Poirot discovers Ratchett’s real name was Cassetti, a Mafia gangster who five years earlier kidnapped Daisy Armstrong, infant daughter of a rich British Army colonel living in the US with his American wife.
No one can truly say that Albert Finney is ideal casting as Poirot, indeed it is quite eccentric casting. But nevertheless, in heavy disguise, he gives a deliciously, amusingly hammy performance as the fussy detective as he sets out to unmask whodunit while the whole train and all its passengers and crew are stuck in a spectacular snowdrift. It proved Finney’s only outing as Poirot as Peter Ustinov took over as Poirot in six later films.
This is a plush, highly enjoyable mystery movie, with striking cinematography by Geoffrey Unsworth, beautiful 1930s set designs by Tony Walton, an exquisitely pretty score by Richard Rodney Bennett and, above all maybe, a first-class train. It is directed with tender loving care by Lumet and exquisitely produced by the John Brabourne-Richard Goodwin team. Paul Dehn carefully caves out a good, solid screenplay from Christie’s 1934 novel.

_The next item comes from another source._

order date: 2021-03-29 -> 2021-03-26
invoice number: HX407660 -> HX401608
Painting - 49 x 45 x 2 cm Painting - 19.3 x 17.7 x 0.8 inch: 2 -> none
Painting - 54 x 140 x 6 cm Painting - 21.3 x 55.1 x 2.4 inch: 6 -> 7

Rather unfairly singled out from what is an ensemble movie, Ingrid Bergman won a Best Supporting Actress Oscar. It is a good performance but not one of her finest and she is really no better than any others of the stars in the cast.
Other cast members include Lauren Bacall, Wendy Hiller, Sean Connery, Vanessa Redgrave, Michael York, Martin Balsam, Richard Widmark, Jacqueline Bisset, Jean-Pierre Cassel, Rachel Roberts, John Gielgud, Anthony Perkins, Colin Blakely, Jeremy Lloyd, Denis Quilley, George Coulouris, Vernon Dobtcheff, John Moffatt and George Silver.

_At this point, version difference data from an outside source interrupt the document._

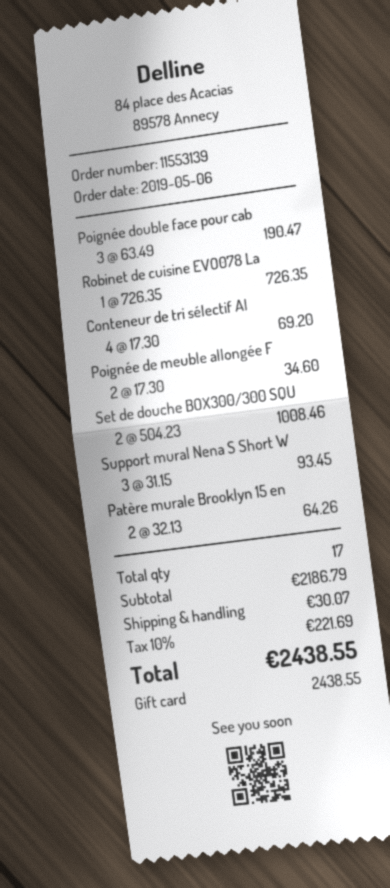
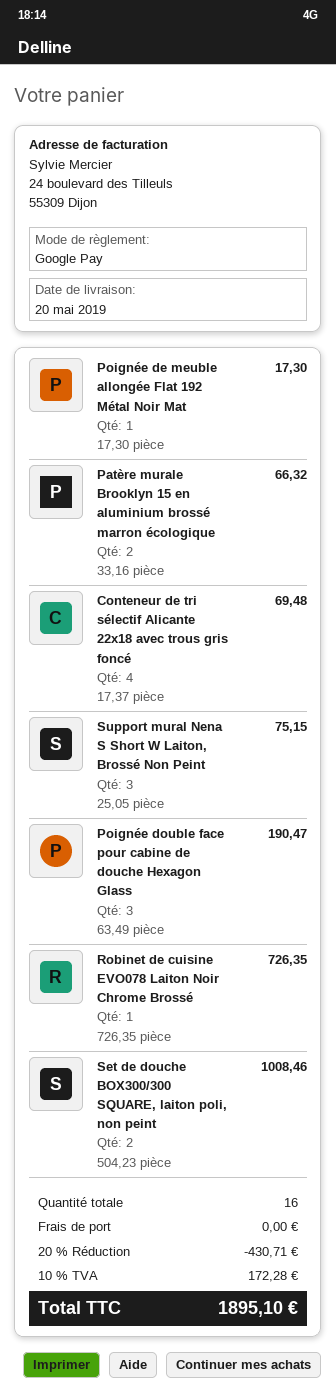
payment method: gift card -> Google Pay
Conteneur de tri sélectif Al: 4 x 17.30 = 69.20 -> 4 x 17.37 = 69.48
Poignée de meuble allongée F: 2 x 17.30 = 34.60 -> 1 x 17.30 = 17.30
Support mural Nena S Short W: 3 x 31.15 = 93.45 -> 3 x 25.05 = 75.15
Patère murale Brooklyn 15 en: 2 x 32.13 = 64.26 -> 2 x 33.16 = 66.32
total quantity: 17 -> 16
discount: none -> 20% = 430.71
shipping: 30.07 -> 0.00
tax: 10% = 221.69 -> 10% = 172.28
total: 2438.55 -> 1895.10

Richard Rodney Bennett’s Orient Express theme has been reworked into an orchestral suite and performed and recorded several times. It is performed on the soundtrack album by the Orchestra of the Royal Opera House, Covent Garden, under Marcus Dods, with the composer as piano soloist.
Exteriors were mostly shot in France in 1973, with a railway workshop near Paris standing in for Istanbul station. The scenes of the train going through central Europe were filmed in the Jura Mountains on the then-recently closed railway line from Pontarlier to Gilley, with the scenes of the train stuck in snow being filmed in a cutting near Montbenoît.
Producer John Brabourne got his father-in-law Lord Mountbatten to help persuade a reluctant Christie into selling the film rights. Christie’s husband Max Mallowan said: ‘Agatha herself has always been allergic to the adaptation of her books by the cinema, but was persuaded to give a rather grudging appreciation to this one.’
But later Christie said: ‘It was well made except for one mistake. It was Albert Finney, as my detective Hercule Poirot. I wrote that he had the finest moustache in England — and he didn’t in the film. I thought that a pity — why shouldn’t he?’
Made on a tight £1.4 million budget, it made a highly profitable £19 million at the box office.
It was the first of a number of all-star adaptations of Agatha Christie novels in the 1970s and early 1980s, including The Mirror Crack’d with Miss Marple (Angela Lansbury) and Death on the Nile, Evil Under the Sun and Appointment with Death with Hercule Poirot (Peter Ustinov).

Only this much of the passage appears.